Sample preparation for microscopy
Bombarded BY-2 cells were collected from the filter paper and suspended in NT medium. Small drops of the resulting suspension were mounted between slides and coverslips.
Transgenic A. thaliana T2 seeds were plated on MS medium containing 10 mg l–1 phosphinothricin (Riedel-de Haën AG, Seelze, Germany).
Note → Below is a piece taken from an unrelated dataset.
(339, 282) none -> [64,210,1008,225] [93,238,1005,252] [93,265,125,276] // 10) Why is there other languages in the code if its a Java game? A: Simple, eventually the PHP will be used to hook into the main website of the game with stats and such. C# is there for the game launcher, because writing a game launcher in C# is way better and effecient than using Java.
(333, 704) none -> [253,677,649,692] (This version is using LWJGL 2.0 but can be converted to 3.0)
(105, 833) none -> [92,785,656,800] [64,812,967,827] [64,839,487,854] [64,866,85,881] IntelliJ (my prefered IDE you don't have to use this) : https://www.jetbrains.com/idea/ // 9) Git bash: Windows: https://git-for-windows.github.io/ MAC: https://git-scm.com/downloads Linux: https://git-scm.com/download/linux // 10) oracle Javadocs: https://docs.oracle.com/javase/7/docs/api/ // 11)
Resistant seedlings were grown for 5 days in the dark at 25°C. Seedlings or parts of seedlings were mounted in water between slides and coverslips.
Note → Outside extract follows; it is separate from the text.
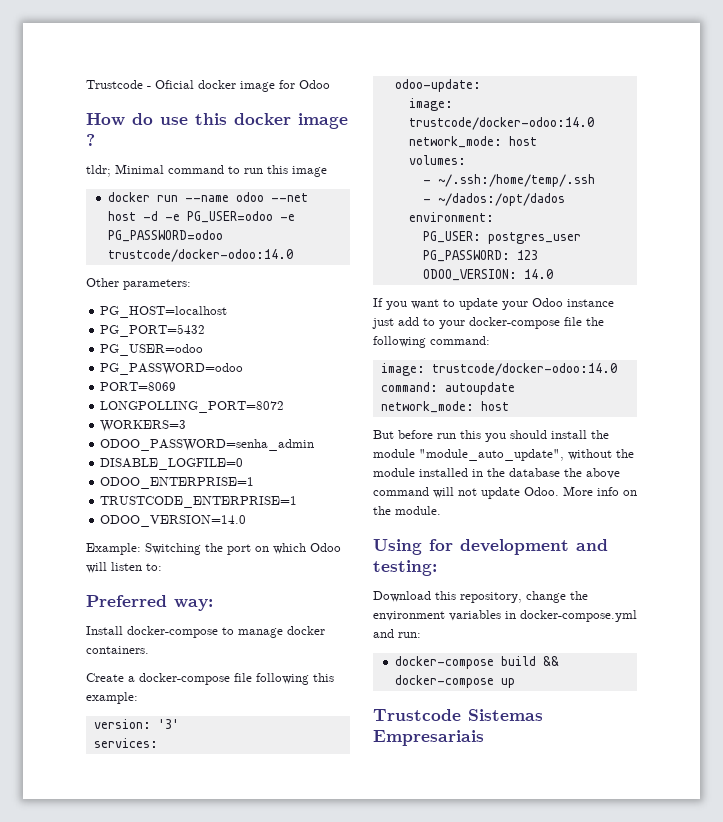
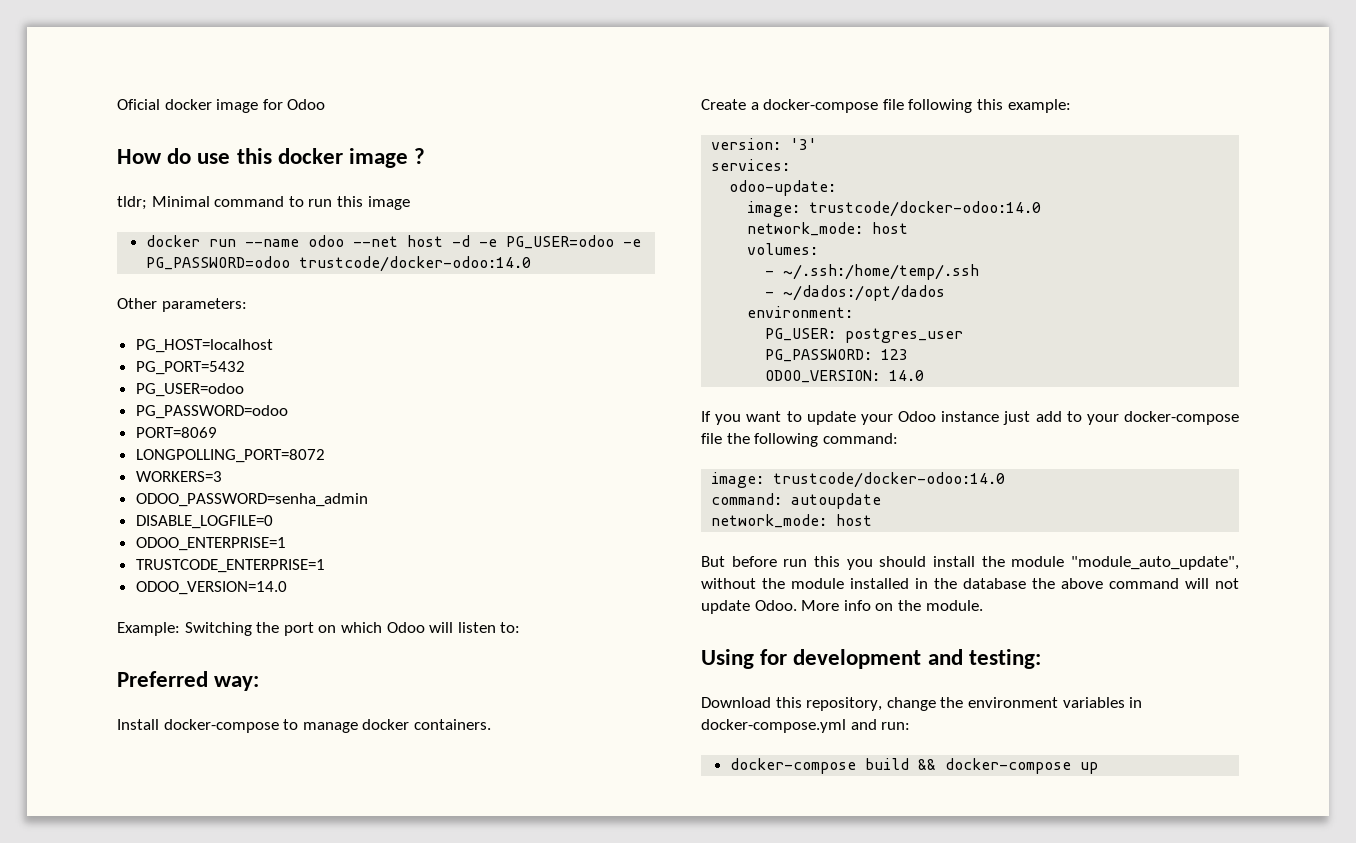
[86,80,151,89] Trustcode - -> (117, 104) none
[373,709,543,721] [373,730,484,746] // Trustcode Sistemas Empresariais -> (1098, 768) none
Squares of solid culture medium covered with pollen tubes grown from bombarded grains were cut out and flipped upside-down (pollen tubes in direct contact with the coverslip) onto a cover slip.
BY-2 cells were collected from the filter paper on the culture medium and suspended in a solution with a pH adjusted to 6.8 that contained 5 mm MgCl2, 5 mm EGTA, 50 mm PIPES, 0.05% non-idet P40, 10% DMSO, 10% Citifluor (#19470; TED PELLA Inc, Redding, CA, USA) and 150 nm rhodamine-phalloidin (#R-415; Molecular Probes, Eugene, OR, USA). Small drops of the resulting suspension were mounted between slides and coverslips. Samples were analyzed under the microscope immediately after preparation.
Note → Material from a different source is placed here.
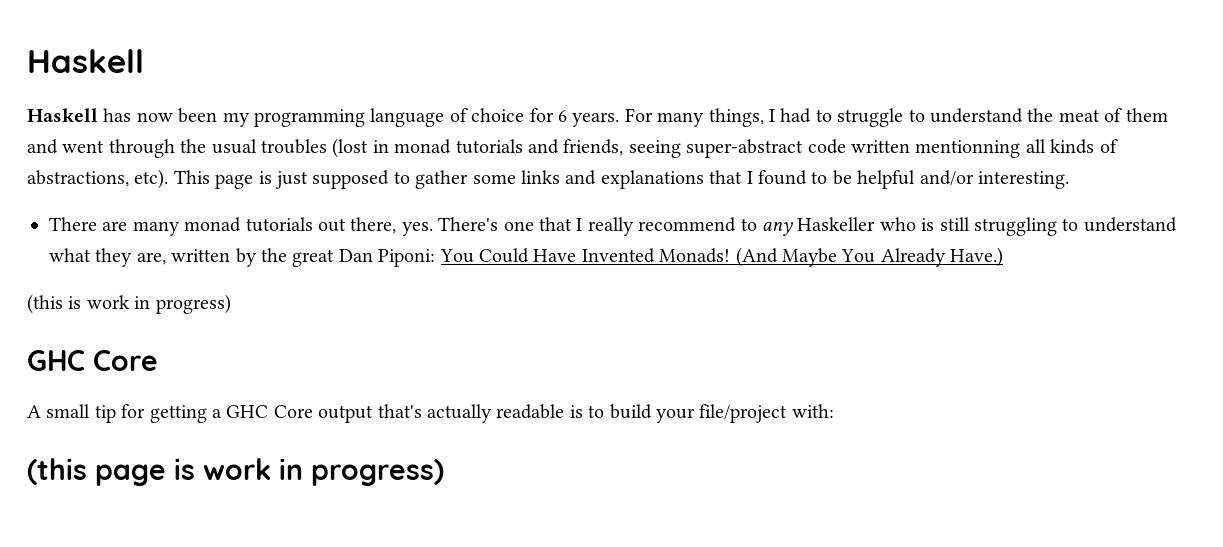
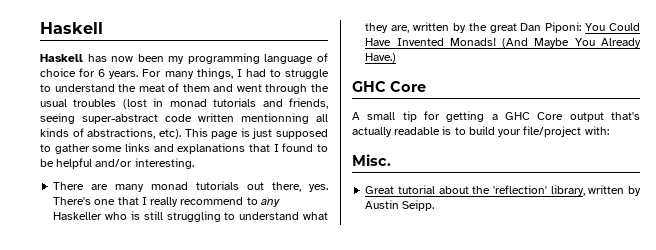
[27,294,231,314] // (this is work in progress) -> (397, 58) none
[27,458,444,486] (this page is work in progress) -> [352,154,391,166] [365,185,641,196] [365,200,435,211] Misc. // Great tutorial about the 'reflection' library, written by Austin Seipp.

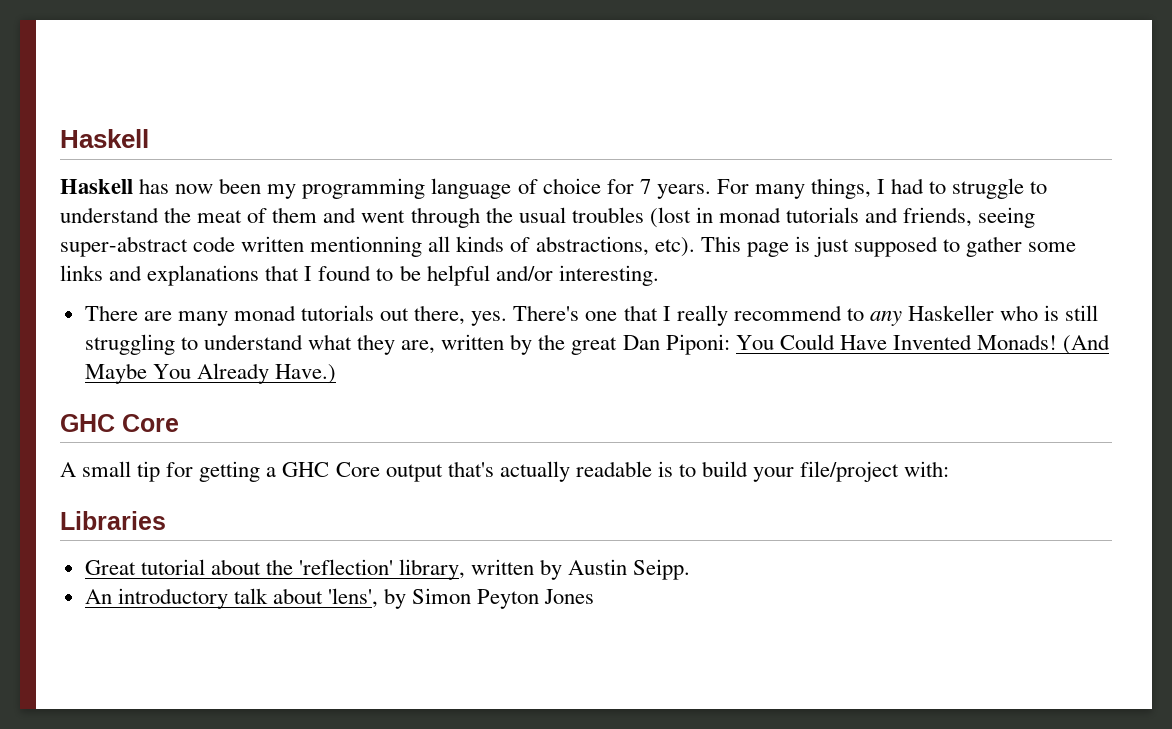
[98,69,106,77] 6 -> [639,179,651,194] 7
[352,154,391,166] Misc. -> [60,511,166,530] Libraries
(435, 205) none -> [84,588,595,609] // An introductory talk about 'lens', by Simon Peyton Jones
Samples were examined using a 100× oil immersion lens (#440285) under a Zeiss LSM410 inverted confocal microscope (Carl Zeiss Inc., Thornwood, NY, USA) equipped with an external argon laser (#910740) and dual internal helium-neon lasers (#4525749901). GFP fluorescence was imaged using excitation with the 488 nm line of the argon laser, a 510 nm beam splitter (#446434) and a 515–565 band pass emission filter (#4679949904). The helium-neon laser providing excitation at 543 nm, a 488/543 nm beam splitter (#4525859901) and a 570 nm long pass emission filter (#467922) were employed for rhodamine-phalloidin imaging. Serial confocal optical sections were taken at a step size of 1 μm. Line averaging as indicated in the Fig. 1(e)gends was employed to improve image quality. Imaging of GFP and rhodamine fluorescence emission from double-labeled cells was performed sequentially. Transmitted light reference images were taken after fluorescence imaging using differential interference contrast (Nomarski) optics and helium-neon laser illumination at 543 nm. Pollen tube growth rates were determined with the help of LSM410 image analysis functions by measuring the distance between the positions of the very apex of a particular pollen tube on two overlaid transmitted light images that have been taken at a time interval of 2 min. LSM410 3D reconstruction functions were employed to compute projections of serial confocal sections. Images were contrast enhanced and artificially colored as required using image processing software (Photoshop®; Adobe Systems Inc., Mountain View, CA, USA) and printed on a Fujix Pictrogaphy 3000 (Fuji Photo Film Co. Ltd, Tokyo, Japan) printer.
We would like thank Drs Richard McCann, Susan Craig, Jim Haseloff, Sheila McCormick, Pal Maliga and Willem Stiekema for providing cDNAs, promoters and vectors; Yang-Sun Chan for help with plasmid construction; and Drs Diana Colgan and Ueli Klahre for critical reading of the manuscript. This work was supported in part by a DOE grant (DOE94ER20143) to N.H.C. P.S. and B.K. were supported by the Swiss National Science Foundation (grants #823 A-050394 and #823 A-046686, respectively).